Coin
An item at Metropolitan Museum of Art
Numismatists – the scholars who study coins – refer to the ‘front’ side of the coin, which usually features the head of a person or god, as the ‘obverse,’ and the ‘back’ side as the ‘reverse.’ On the obverse of this small silver coin, a bust of the king faces to the left. He has a long beard, long hair and a large nose, and wears a domed hat (called a ‘tiara’) with a diadem (the headband worn by victorious athletes in ancient Greece) tied over it. The reverse type is all but impossible to discern. This coin was minted by King Kapat (also called Napad) of Persis, in the second half of the first century A.D. Persis refers to a region in southwestern Iran which was the heartland of the Achaemenid Empire.

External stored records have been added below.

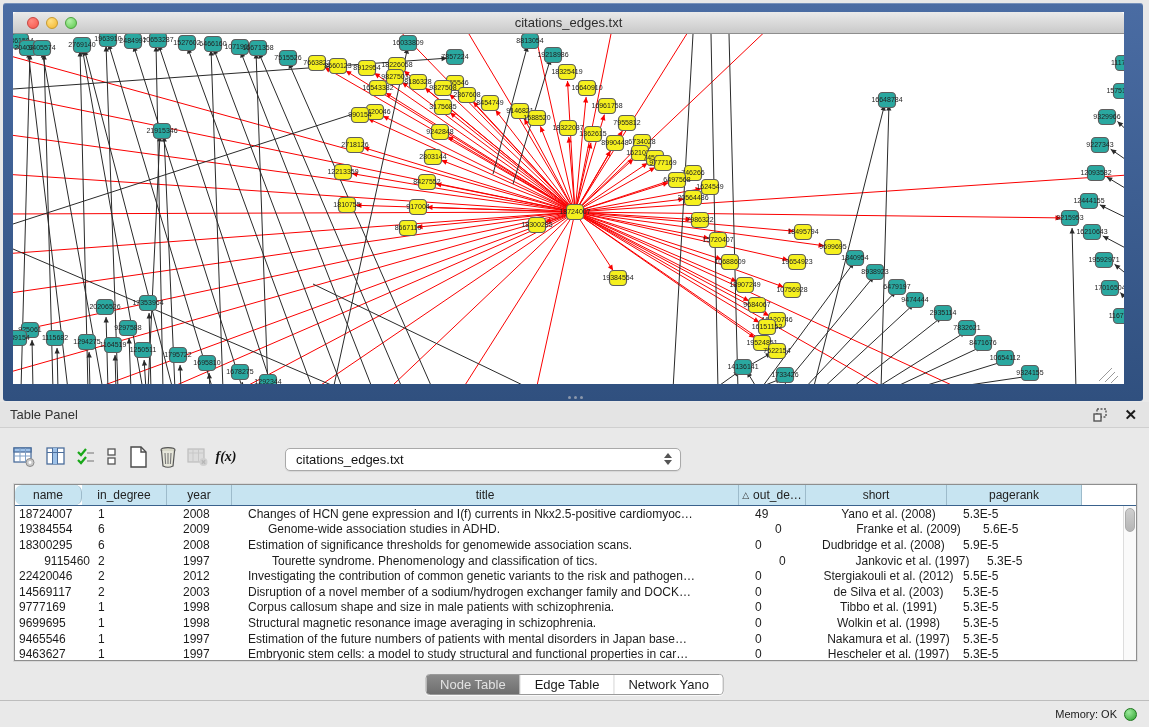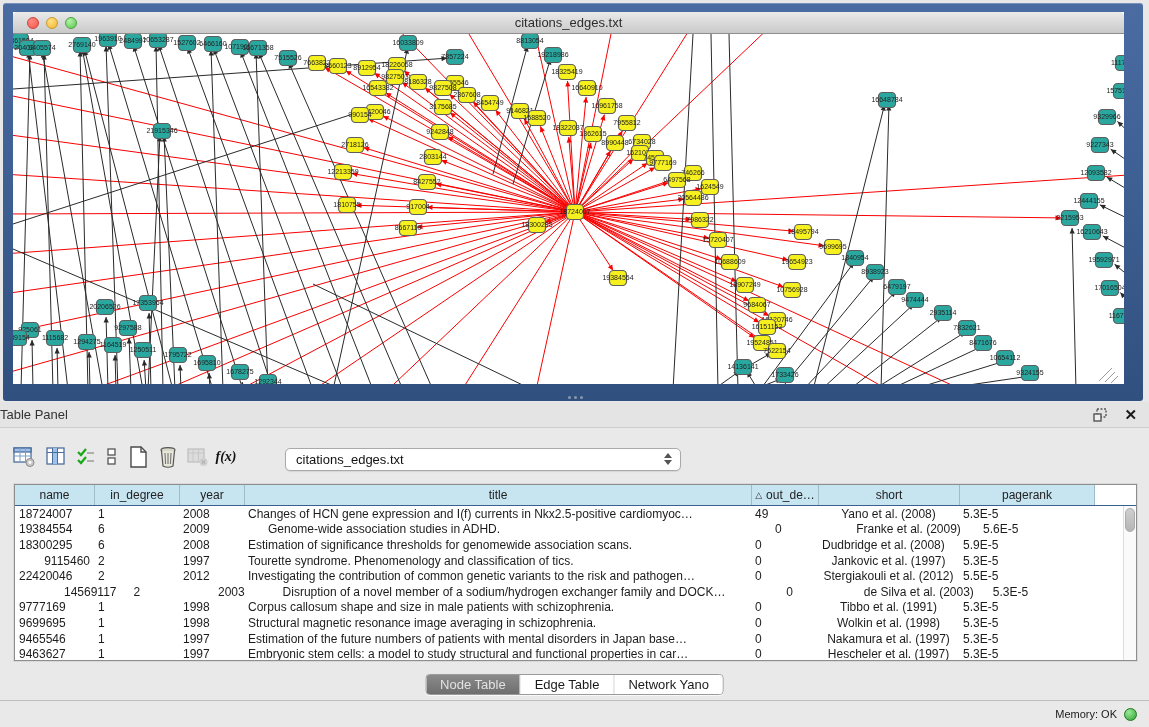--- a/index.html
+++ b/index.html
@@ -25,7 +25,7 @@
 
   
   .table-panel { position:absolute; left:0; top:402px; width:1149px; height:298px; background:#E9E9E9; }
-  .tp-header { height:26px; display:flex; align-items:center; padding:0 12px 0 0;
+  .tp-header { height:26px; display:flex; align-items:center; padding:0 12px 0 10px;
     background:#E4E4E4; border-bottom:1px solid #CFCFCF; font-size:13px; color:#333; }
   .tp-header .spacer { flex:1; }
   .tp-icons { display:flex; align-items:center; gap:16px; }

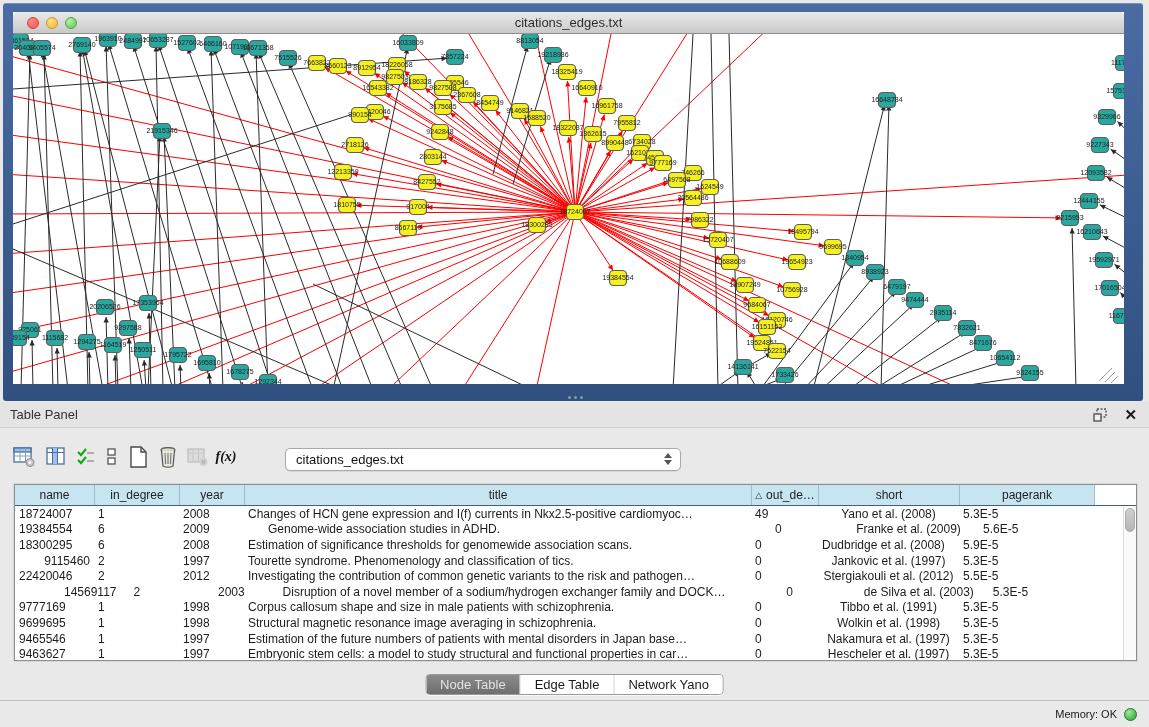--- a/index.html
+++ b/index.html
@@ -874,7 +874,7 @@
 
   <div class="tablewrap">
     <div class="thead" id="thead">
-        <div class="th" style="width: 80px;">
+        <div class="th" style="width: 67px; border-radius: 7px;">
           <span>name</span>
         </div>
         <div class="th" style="width: 85px;">

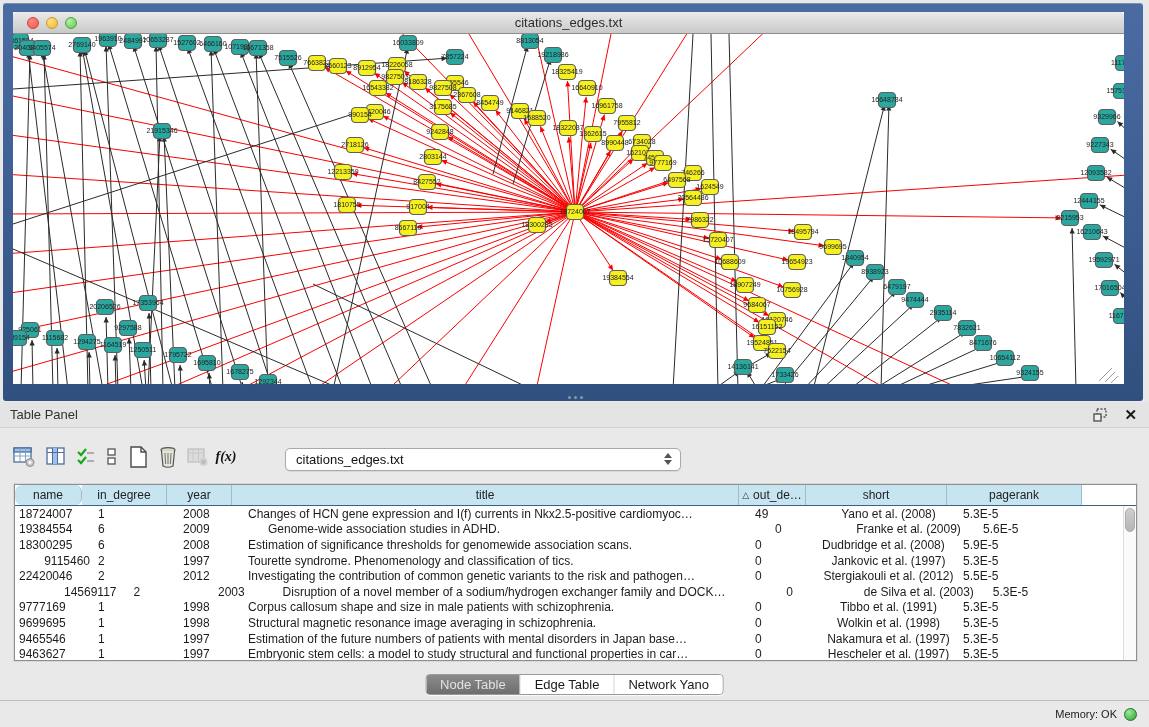--- a/index.html
+++ b/index.html
@@ -929,7 +929,7 @@
           <div class="td" style="width: 79px; text-align: right;">9115460</div>
           <div class="td" style="width: 85px; text-align: left;">2</div>
           <div class="td" style="width: 65px; text-align: left;">1997</div>
-          <div class="td" style="width: 507px; text-align: left;">Tourette syndrome. Phenomenology and classification of tics.</div>
+          <div class="td" style="width: 507px; text-align: left; margin-left: 24px;">Tourette syndrome. Phenomenology and classification of tics.</div>
           <div class="td" style="width: 67px; text-align: left;">0</div>
           <div class="td" style="width: 141px; text-align: center;">Jankovic et al. (1997)</div>
           <div class="td" style="width: 135px; text-align: left;">5.3E-5</div>

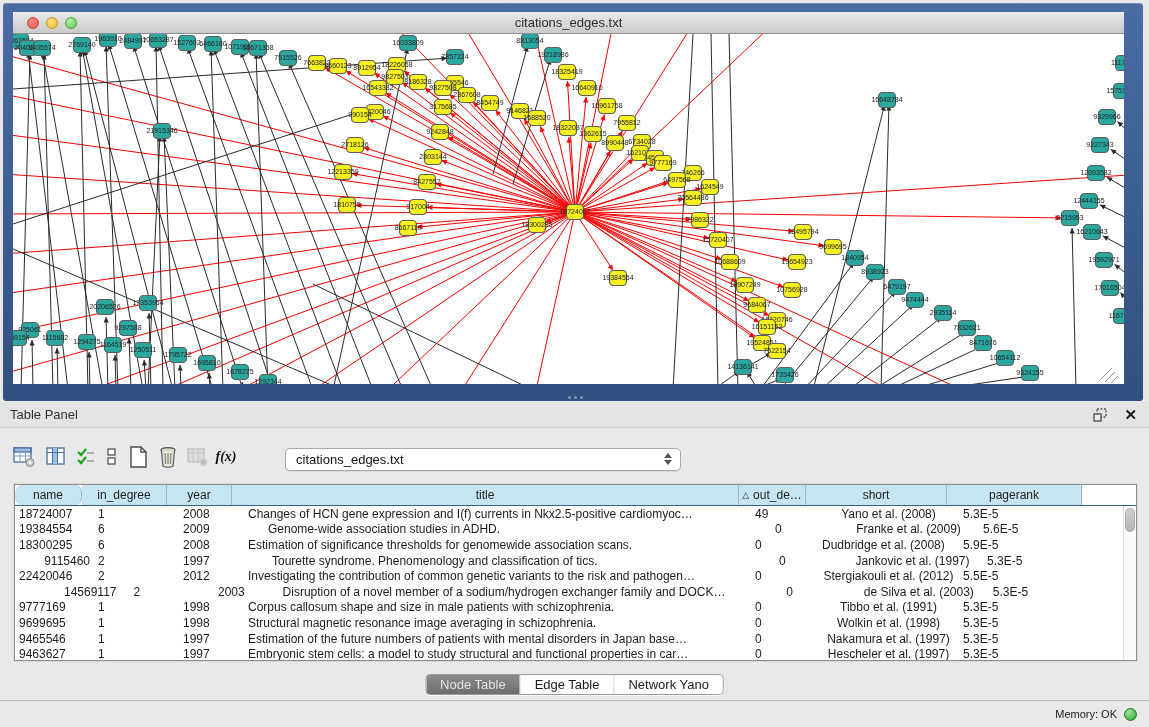--- a/index.html
+++ b/index.html
@@ -944,7 +944,7 @@
           <div class="td" style="width: 135px; text-align: left;">5.5E-5</div>
         </div>
         <div class="tr">
-          <div class="td" style="width: 79px; text-align: center; margin-left: 36px;">14569117</div>
+          <div class="td" style="width: 79px; text-align: left;">14569117</div>
           <div class="td" style="width: 85px; text-align: left;">2</div>
           <div class="td" style="width: 65px; text-align: left;">2003</div>
           <div class="td" style="width: 507px; text-align: left;">Disruption of a novel member of a sodium/hydrogen exchanger family and DOCK…</div>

Under the Seleucids and Parthians, Persis was ruled by client kings like Ardashir, who combined elements of Achaemenid, Seleucid and Parthian iconography on their coins. This coin was excavated at Qasr-i Abu Nasr, near Shiraz. Much of the material from the site dates to the Sasanian period (A.D. 224-651); this coin is one the few objects suggesting it was occupied in the Parthian period as well.
Ancient Near Eastern Art
An exhibit at Metropolitan Museum of Art
The Met's Department of Ancient Near Eastern Art cares for approximately 7,000 works ranging in date from the eighth millennium B.C. through the centuries just beyond the emergence of Islam in the seventh century A.D. Objects in the collection were created by people in the area that today comprises Iraq, Iran, Turkey, Syria, the Eastern Mediterranean coast, Yemen, and Central Asia. From the art of some of the world's first cities to that of great empires, the department's holdings illustrate the beauty and craftsmanship as well as the profound interconnections, cultural and religious diversity, and lasting legacies that characterize the ancient art of this vast region.